Preferably, the lateral bud beating process in the step S5 is as follows: leaving 2 true leaves, and then removing the head; when the true She Sheya grows larger, in order to ensure that the true She Shuangtou grows consistently, a part of the true leaves corresponding to the strong leaf buds are cut off.
The inventor selects grafting 14-16 days after grafting sowing, 13-15 days after grafting sowing and when the stem thickness reaches 1.3-1.5mm, the physiological seedling age of tomatoes is 2 leaves 1 heart to 3 leaves 1 heart, the lignification degree of seedling stems is low, the grafting and the grafting stocks heal quickly, the grafting in the period is easy to operate and high in survival rate, the seedling raising time can be shortened, the occupied area is reduced, and the seedling raising cost is reduced. The grafting method adopts oblique grafting, has high grafting rate, high seedling survival rate and high work efficiency, and has best seedling quality.

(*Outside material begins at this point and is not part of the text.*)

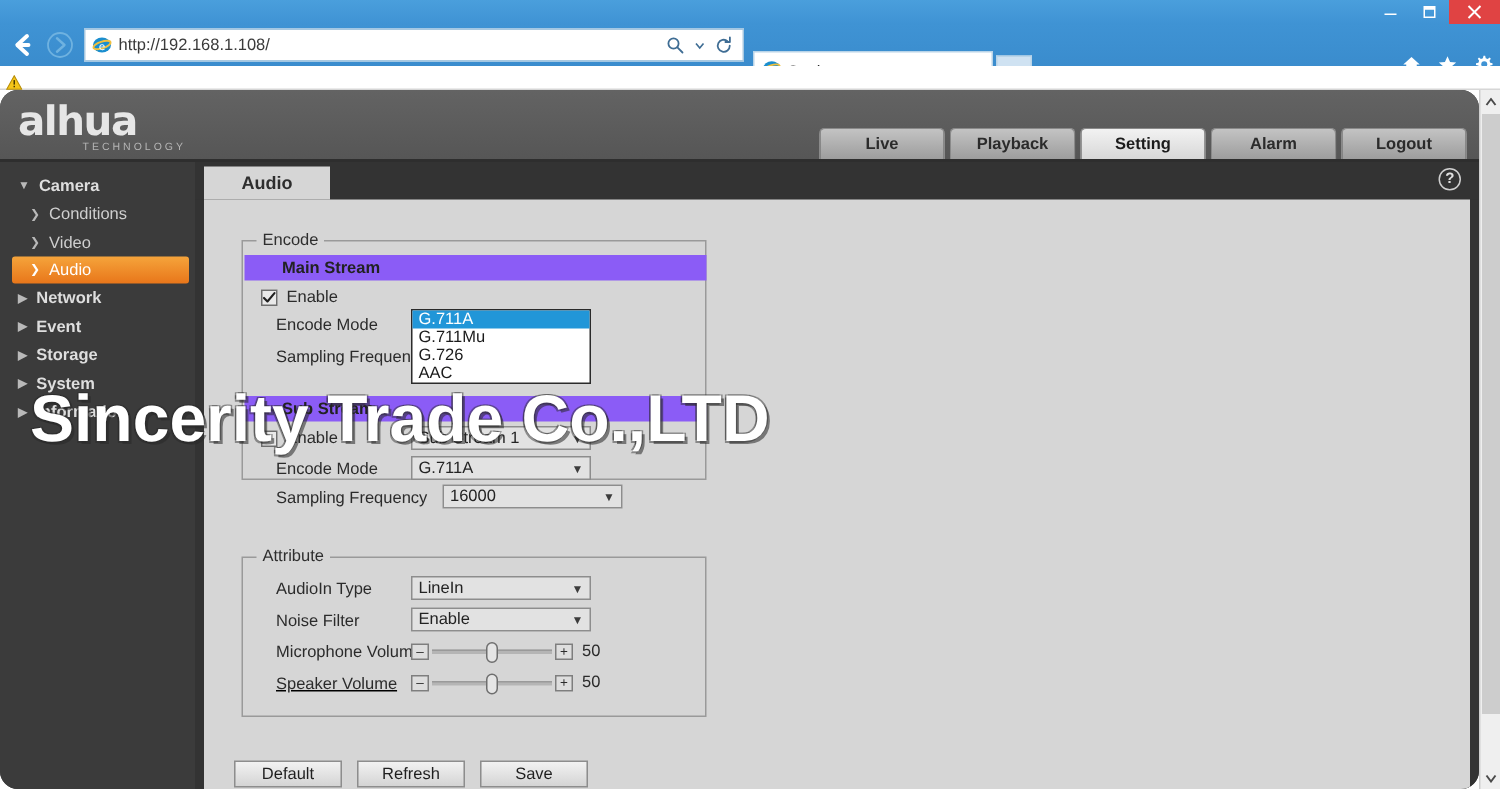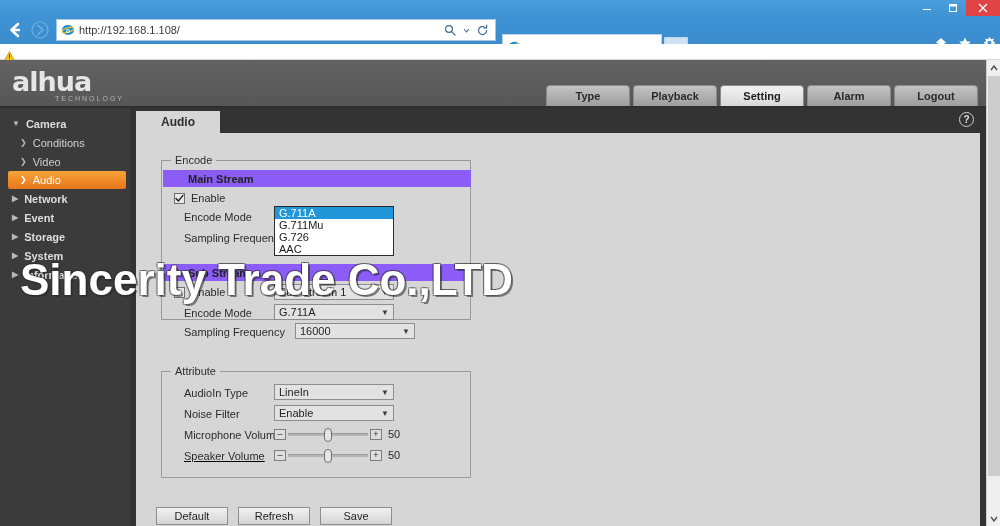"alhua" .page { border-radius: none -> 12px }
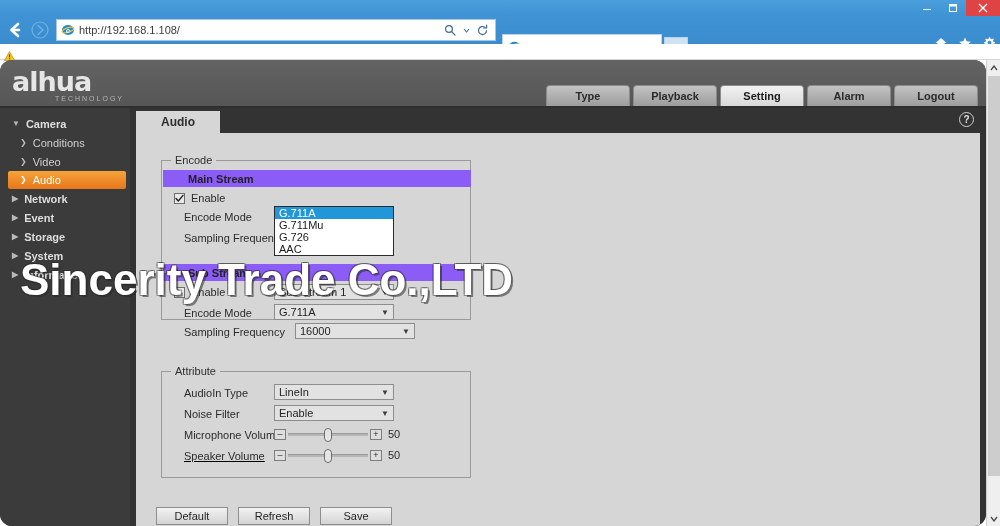"Type" div.nav-tab { text: Type -> Live }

Compared with the prior art, the invention has the beneficial effects that:
1) Compared with the traditional grafting mode, the grafting method is simpler, related operators are easier to train, and the applicability is stronger; 2) The grafting work is finished earlier, the seedling raising time is shortened to a greater extent, the planting and harvesting time is further prolonged, and the economy is better; 3) The optimized grafting mode, longer harvesting period and higher grafting survival rate are tried and popularized by more and more seedling factories, and the market popularization is faster; 4) The carrier formed by mixing the sodium carboxymethyl cellulose with the mesona chinensis glue can well absorb the beneficial active bacteria, and a more stable three-dimensional net structure can be formed between the sodium carboxymethyl cellulose and the mesona chinensis glue by modifying the sodium carboxymethyl cellulose, so that the active bacteria can be better fixed, the treatment effect of the seed treatment agent is improved, and the grafting survival rate is higher.
Detailed Description
For the sake of brevity, the articles used in the examples below are commercially available products unless otherwise specified, and the methods used are conventional methods unless otherwise specified.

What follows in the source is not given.